These measures not only enhance data security protection of enterprises, but also facilitate detecting and monitoring security incidents early. To prevent data breaches, the three laws require enterprises to draw up a contingency plan – a prerequisite for enterprises to handle data security incidents promptly – and strengthen risk monitoring.

Multinationals may need to develop a “localised” plan that fulfils requirements of Chinese law based on management systems applicable globally. In addition, to put the contingency plan into real practice, companies also need to carry out regular response drills to familiarise personnel in various departments with response procedures and adjust the plan according to identified problems promptly.

Post-incident response

Hu Minzhe
Hu Minzhe
Associate
Han Kun Law Offices
Tel: +86 21 6080 0592
E-mail: minzhe.hu@hankunlaw.com

Timely remedy.
Concerning national standards such as the Information Security Technology – Guidelines for Category and Classification of Cybersecurity Incidents; and the Information Security Technology – Specifications of Emergency Response Plan for Information Security, technicians of enterprises can develop measures and processes in the contingency plan to handle different levels and types of data security incidents and, after the incident, activate the plan and take timely remedies.

Notifying individuals.
According to paragraph 1, article 57 of the PIPL, if the leaked, falsified or lost data involves personal information, the enterprise shall inform individuals of the type of personal information, reasons for and hazards of the leakage, measures already taken by the enterprise, and measures that can be taken by the individual to mitigate hazards, as well as its contact information.

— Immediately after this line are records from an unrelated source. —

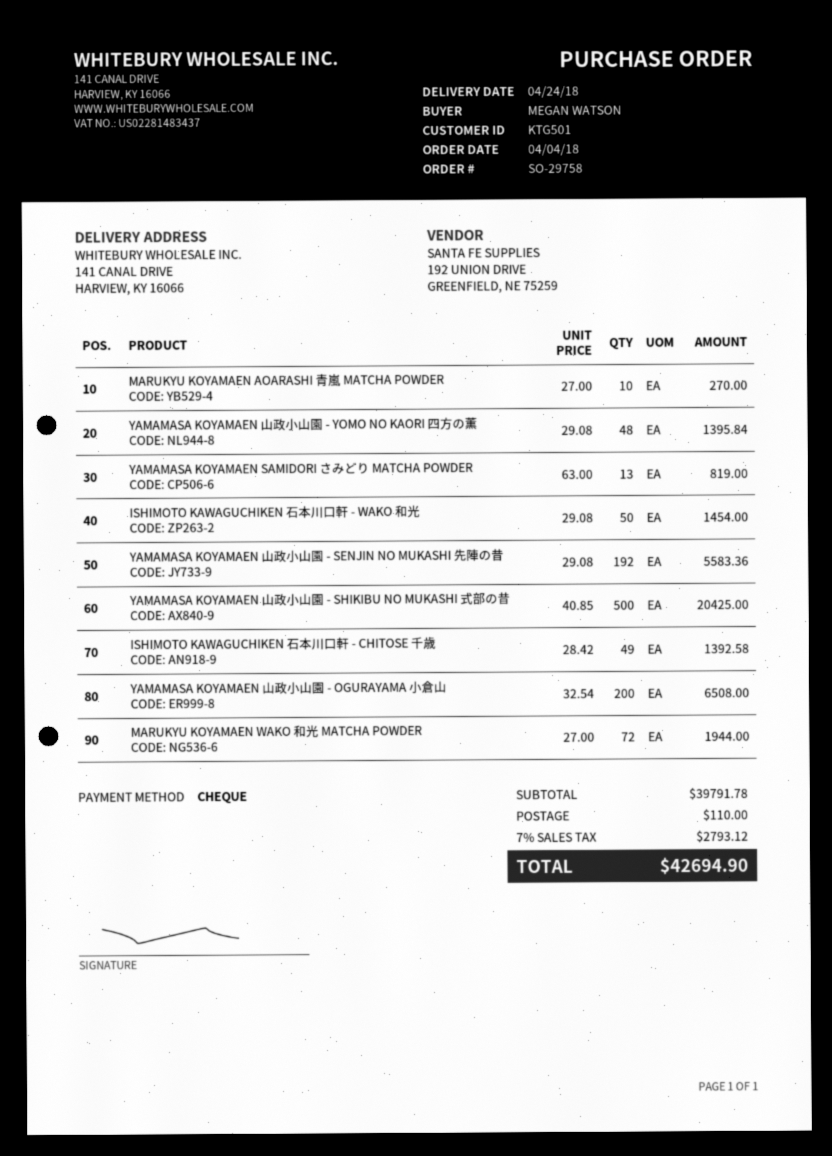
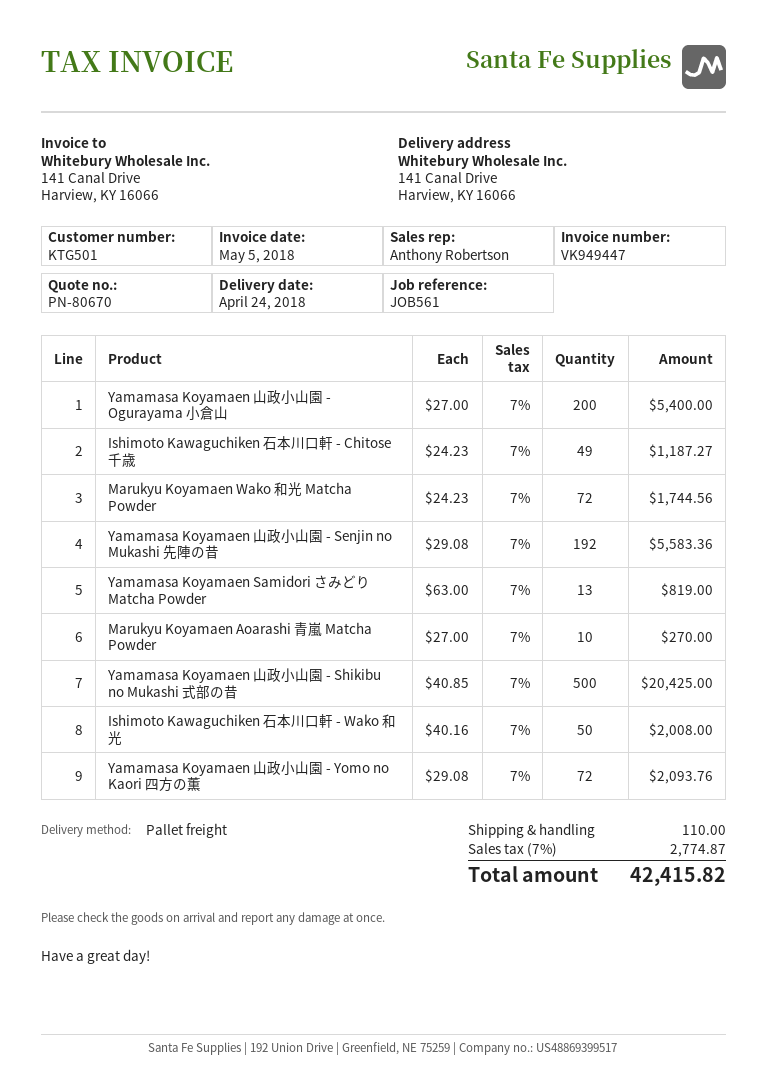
YAMAMASA KOYAMAEN 山政小山園 - YOMO NO KAORI 四方の薫: 48 x 29.08 = 1395.84 -> 72 x 29.08 = 2093.76
ISHIMOTO KAWAGUCHIKEN 石本川口軒 - WAKO 和光: 50 x 29.08 = 1454.00 -> 50 x 40.16 = 2008.00
ISHIMOTO KAWAGUCHIKEN 石本川口軒 - CHITOSE 千歳: 49 x 28.42 = 1392.58 -> 49 x 24.23 = 1187.27
YAMAMASA KOYAMAEN 山政小山園 - OGURAYAMA ⼩倉⼭: 200 x 32.54 = 6508.00 -> 200 x 27.00 = 5400.00
MARUKYU KOYAMAEN WAKO 和光 MATCHA POWDER: 72 x 27.00 = 1944.00 -> 72 x 24.23 = 1744.56
tax: 7% = 2793.12 -> 7% = 2774.87
total: 42694.90 -> 42415.82

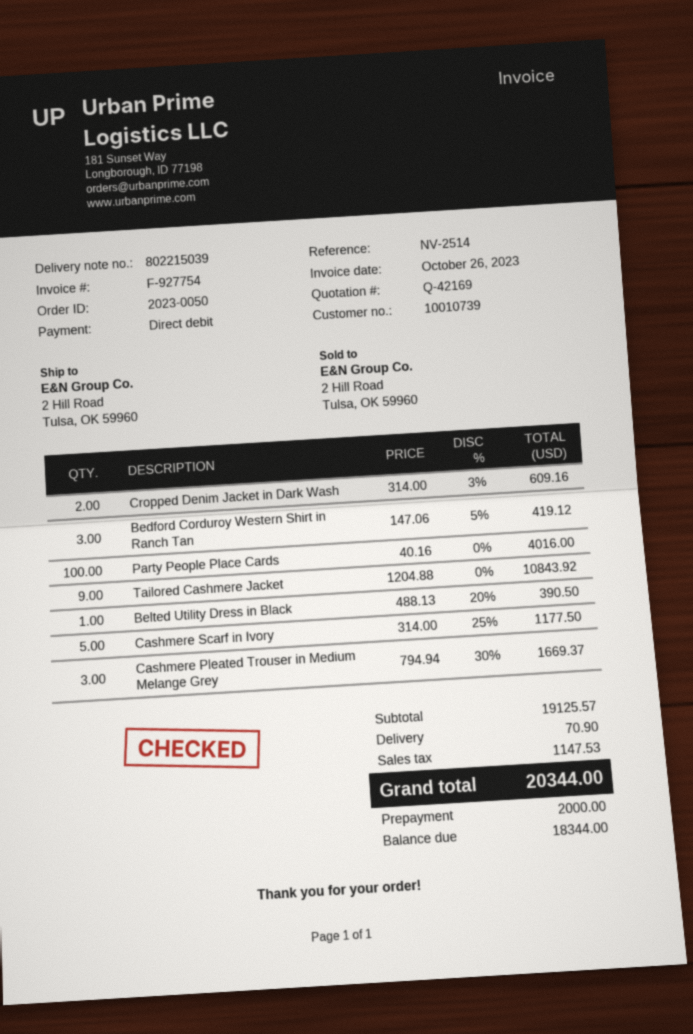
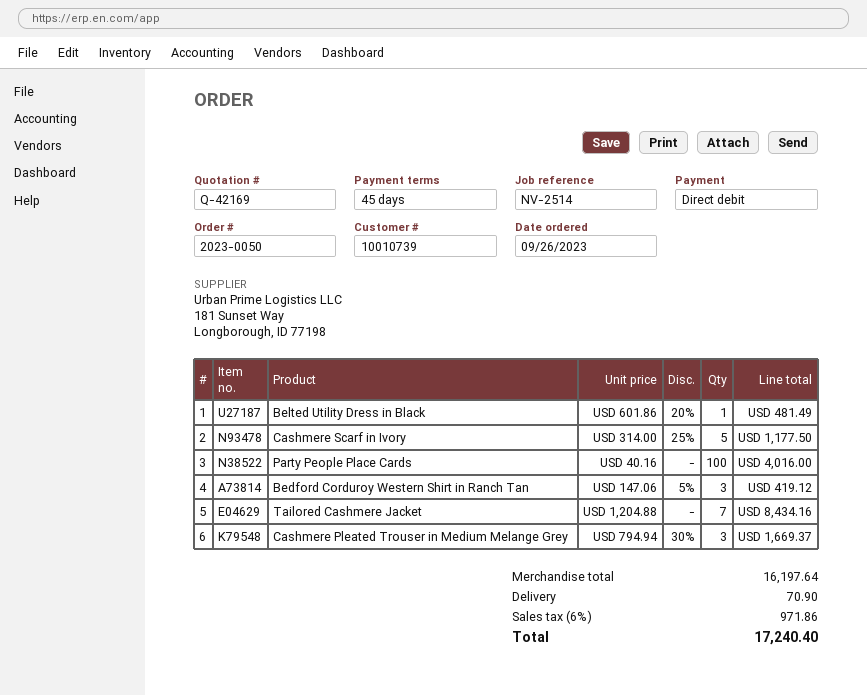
Cropped Denim Jacket in Dark Wash: 2 x 314.00 - 3% = 609.16 -> none
Tailored Cashmere Jacket: 9 x 1204.88 = 10843.92 -> 7 x 1204.88 = 8434.16
Belted Utility Dress in Black: 1 x 488.13 - 20% = 390.50 -> 1 x 601.86 - 20% = 481.49
subtotal: 19125.57 -> 16197.64
tax: 1147.53 -> 971.86
total: 20344.00 -> 17240.40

According to the Information Security Technology – Personal Information Security Specification, enterprises are advised to inform individuals one by one through email, letter, phone call and push notification, or take a reasonable and effective approach to disseminating warning information.

Although the PIPL also provides for exemptions from notification, there are no clear criteria for defining and evaluating “effective avoidance of hazards”, and enterprises should be prudent and comply with regulatory requirements.

Reporting to regulators.

  1. Reporting thresholds. Existing laws and regulations do not set clear criteria, so theoretically all data security incidents should be reported to the regulator. However, regulations such as the National Emergency Response Plan for Cybersecurity Incidents require reporting of security incidents that “pose a threat to, or cause an impact on, national security, social order, economic construction and public interests”. Enterprises can assess whether a case meets the criteria by considering the type of data, scope and number of people affected, and economic loss.
  2. Reporting objects. The provisions of the CSL, DSL and PIPL in this regard are rather general. In practice, the cyberspace administration is the regulator primarily responsible for receiving reports from enterprises, while the Ministry of Industry and Information Technology and Ministry of Emergency Management, and industry authorities, also receive such reports within their scope. When a data security incident involves criminal offences, enterprises should also report it to the public security authorities. As the co-ordination mechanism between regulators is unclear, enterprises are advised to proactively consult relevant authorities when reporting and fulfil their obligations based on regulatory instructions.
  3. Details of the report. In addition to notifying individuals of the incident’s basic information, article 5 of the CAC exposure draft further stipulates that enterprises should provide information on: the facilities, systems and platforms involved; the developing trend of the situation; possible further impacts and hazards; clues required for further investigation and analysis; requests for support; and protection of the incident spot. As to how the report is presented, the draft and some local regulations require enterprises to provide relevant content based on a standardised form.
  4. Time limits. The existing law requires enterprises to fulfil their reporting obligations “promptly” or “immediately” after an incident. The CAC exposure draft requires enterprises to report large, significant or exceptionally significant cybersecurity incidents within an hour. If it takes formal effect, enterprises will have very limited time to prepare. Relevant departments and personnel will need to be fully aware of their contingency plans, collect information quickly and maintain close communication with the regulator within the specified time limits.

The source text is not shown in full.